Suddenly the group notices that Lt. Cmdr. Brady is standing nearby listening. He approaches the group: “Winters!” he said loudly, Are you aware that you have just told everyone in this cabin, including myself, the Executive Officer of this vessel, that you are straight?”
“Ahhh yes sir!” The confused sailor said meekly.
“Are you not also aware that the United States Military has a strict rule about discussing your sexual orientation?”
“Ahhh yes sir I am . . . but I thought that was just for the queers!” Winters answered in a pleading voice.
“Come with me Winters,” the XO said sternly, “you’re spending the night in the brig.”
Winters began to slowly and shakily get on his feet when he heard the XO begin chuckling. By the time he stood and faced him, the XO’s face was red and he was laughing harder than anyone had ever heard him laugh. “Got you didn’t I?” he gasped out between rounds of laughter. “You’re right Winters,” he said then as he regained control of his emotions, “Don’t Ask, Don’t Tell IS just for queers!”

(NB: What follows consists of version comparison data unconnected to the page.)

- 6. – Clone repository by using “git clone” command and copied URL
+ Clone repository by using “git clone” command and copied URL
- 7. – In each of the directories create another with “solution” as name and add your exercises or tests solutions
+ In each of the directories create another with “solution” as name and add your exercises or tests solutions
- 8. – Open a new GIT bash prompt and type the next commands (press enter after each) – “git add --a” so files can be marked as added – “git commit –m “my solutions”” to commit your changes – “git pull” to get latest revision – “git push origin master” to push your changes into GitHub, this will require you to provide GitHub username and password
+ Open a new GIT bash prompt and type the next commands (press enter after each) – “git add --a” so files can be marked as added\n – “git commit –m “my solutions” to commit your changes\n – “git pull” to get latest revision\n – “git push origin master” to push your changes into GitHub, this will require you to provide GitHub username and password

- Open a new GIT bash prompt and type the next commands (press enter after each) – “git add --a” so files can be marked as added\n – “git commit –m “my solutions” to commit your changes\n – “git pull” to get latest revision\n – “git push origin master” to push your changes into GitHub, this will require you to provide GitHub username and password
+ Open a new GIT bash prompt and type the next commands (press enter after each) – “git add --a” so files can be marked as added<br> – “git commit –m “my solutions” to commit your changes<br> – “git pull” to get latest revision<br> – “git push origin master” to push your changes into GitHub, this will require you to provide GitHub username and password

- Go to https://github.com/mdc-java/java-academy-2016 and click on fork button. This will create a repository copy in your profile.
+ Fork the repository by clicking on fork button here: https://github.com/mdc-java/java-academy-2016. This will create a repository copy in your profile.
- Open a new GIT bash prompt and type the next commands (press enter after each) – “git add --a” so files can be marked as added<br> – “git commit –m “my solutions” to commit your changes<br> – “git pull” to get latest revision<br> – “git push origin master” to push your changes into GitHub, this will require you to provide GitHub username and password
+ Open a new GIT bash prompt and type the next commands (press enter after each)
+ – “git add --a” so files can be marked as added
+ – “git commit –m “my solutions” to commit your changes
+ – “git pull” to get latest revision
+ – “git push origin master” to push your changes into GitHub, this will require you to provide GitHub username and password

And so it is! Federal law Pub.L. 103-160 (10 U.S.C. § 654), crafted by Gen. Colin Powell, was put in place in July or 1993 as a revision to the former policy which barred homosexuals from serving in the military. The published policy reads:
Sexual orientation will not be a bar to service unless manifested by homosexual conduct. The military will discharge members who engage in homosexual conduct, which is defined as a homosexual act, a statement that the member is homosexual or bisexual, or a marriage or attempted marriage to someone of the same gender.

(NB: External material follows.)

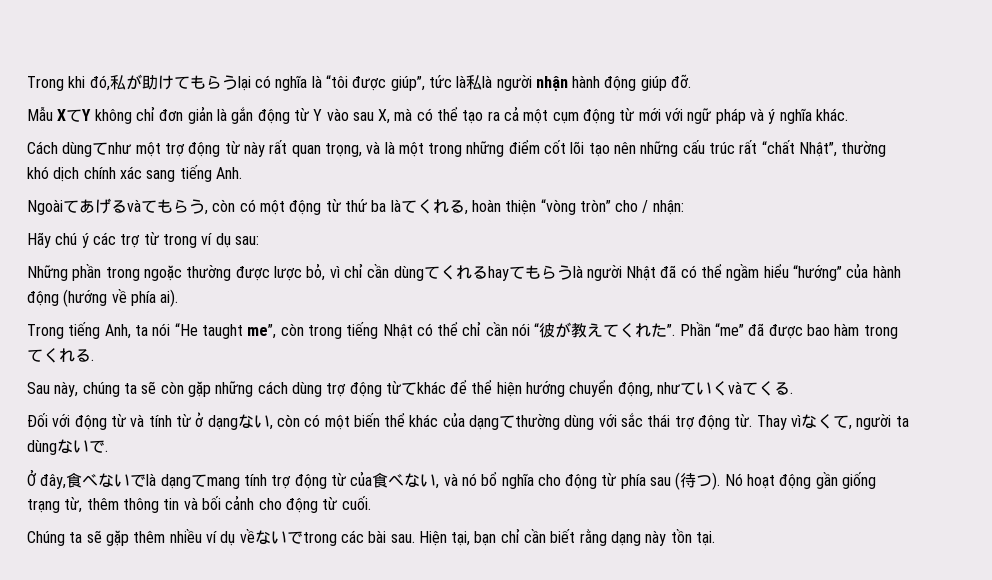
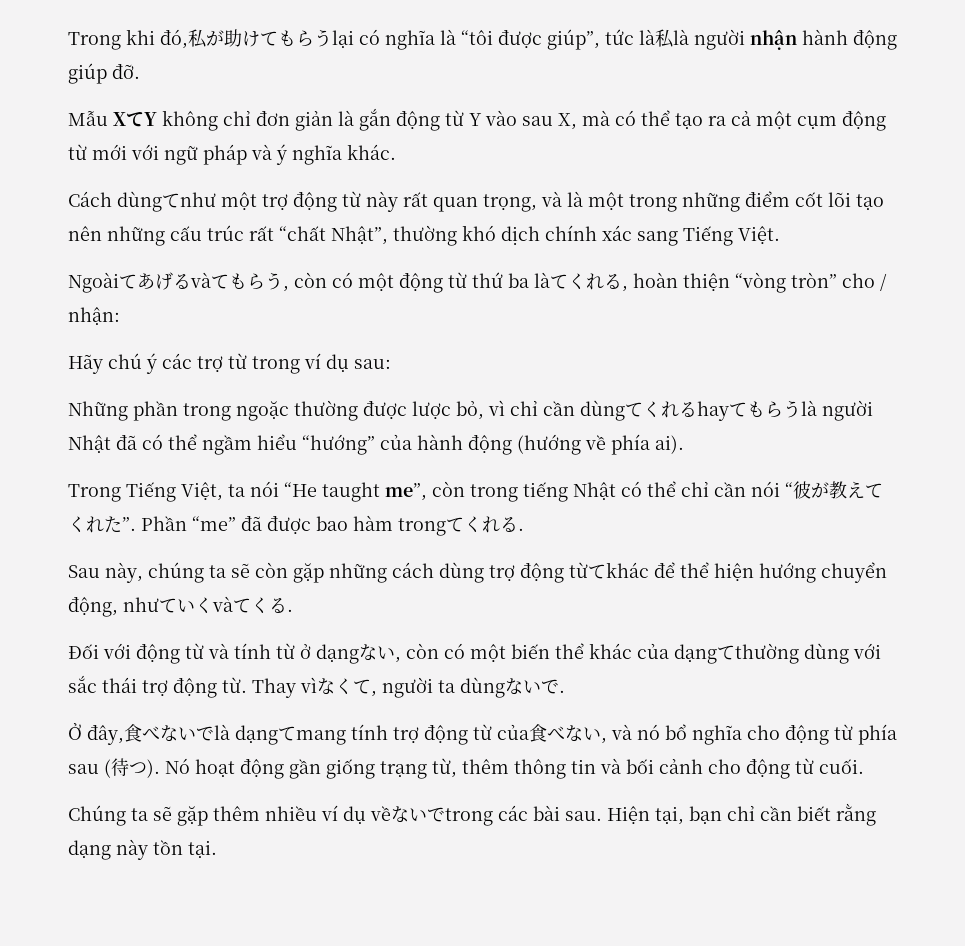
- Cách dùngてnhư một trợ động từ này rất quan trọng, và là một trong những điểm cốt lõi tạo nên những cấu trúc rất “chất Nhật”, thường khó dịch chính xác sang tiếng Anh.
+ Cách dùngてnhư một trợ động từ này rất quan trọng, và là một trong những điểm cốt lõi tạo nên những cấu trúc rất “chất Nhật”, thường khó dịch chính xác sang Tiếng Việt.
- Trong tiếng Anh, ta nói “He taught me”, còn trong tiếng Nhật có thể chỉ cần nói “彼が教えてくれた”.
+ Trong Tiếng Việt, ta nói “He taught me”, còn trong tiếng Nhật có thể chỉ cần nói “彼が教えてくれた”.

(quoted in “The Pentagon’s New Policy Guidelines on Homosexuals in the Military”, The New York Times (July 20, 1993), p.A14.)
My opinion is that Don’t Ask Don’t Tell seems like a good idea for one reason only; it’s terribly discriminatory yes, but it helps provide for the safety of gay service people. The world is filled with people who are, in one degree or another homophobic and, in the close quarters of the military where a lot can happen very suddenly, they are a potential life-threatening danger to gays.

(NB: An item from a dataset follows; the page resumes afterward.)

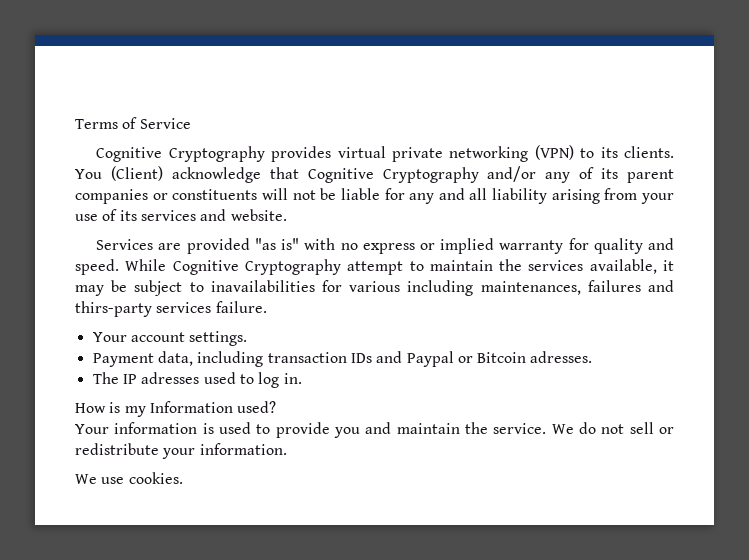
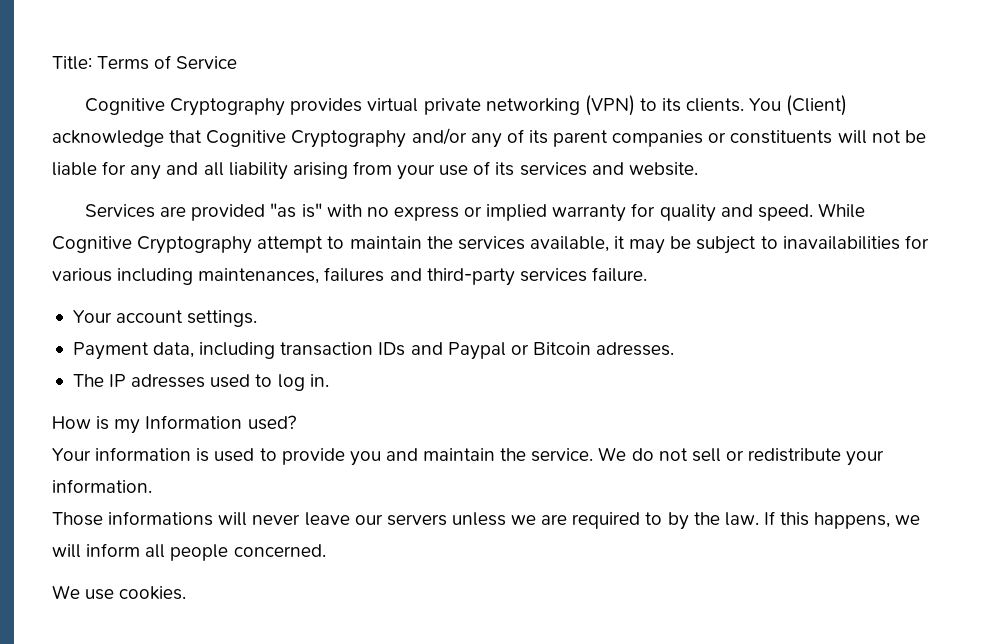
- Terms of Service
+ Title: Terms of Service
- While Cognitive Cryptography attempt to maintain the services available, it may be subject to inavailabilities for various including maintenances, failures and thirs-party services failure.
+ While Cognitive Cryptography attempt to maintain the services available, it may be subject to inavailabilities for various including maintenances, failures and third-party services failure.
+ Those informations will never leave our servers unless we are required to by the law. If this happens, we will inform all people concerned.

One writer/researcher Scott Bidstrup (himself openly gay), has a different take on the subject. He wrote a brilliant essay on the origin and nature of homophobia titled “Homophobia: The Fear Behind The Hatred”. In it he says this about the Don’t Ask Don’t Tell policy of the military:
“The U.S. military spends about $30 million a year hunting down and expelling homosexuals from its ranks, in a clear and open defiance of the “don’t ask, don’t tell, don’t pursue” law, even though its own studies, from the 1950’s to the present, have shown time and time again that they do not represent the threat to “unit cohesion” that is the reason usually given for expelling them.
“In spite of the military’s insistence that unit cohesion is a problem, the fact remains that during times of war, expelling homosexuals from the ranks goes way down (and was practically halted during the Gulf War), when unit cohesion is actually of greatest importance. If unit cohesion were really the motivator, why do they quit expelling that ‘threat’ when the need for cohesion is greatest? No one at the Pentagon has ever answered that question. The answer is obvious to any thinking person: it’s institutionalized homophobia. And this is a case where homophobia directly costs the taxpayers $30 million each and every year it is allowed to govern military policy. And that doesn’t count the cost in thousands of destroyed lives caused by the illegally issued general discharges that sully the reputations of these honorable men and women.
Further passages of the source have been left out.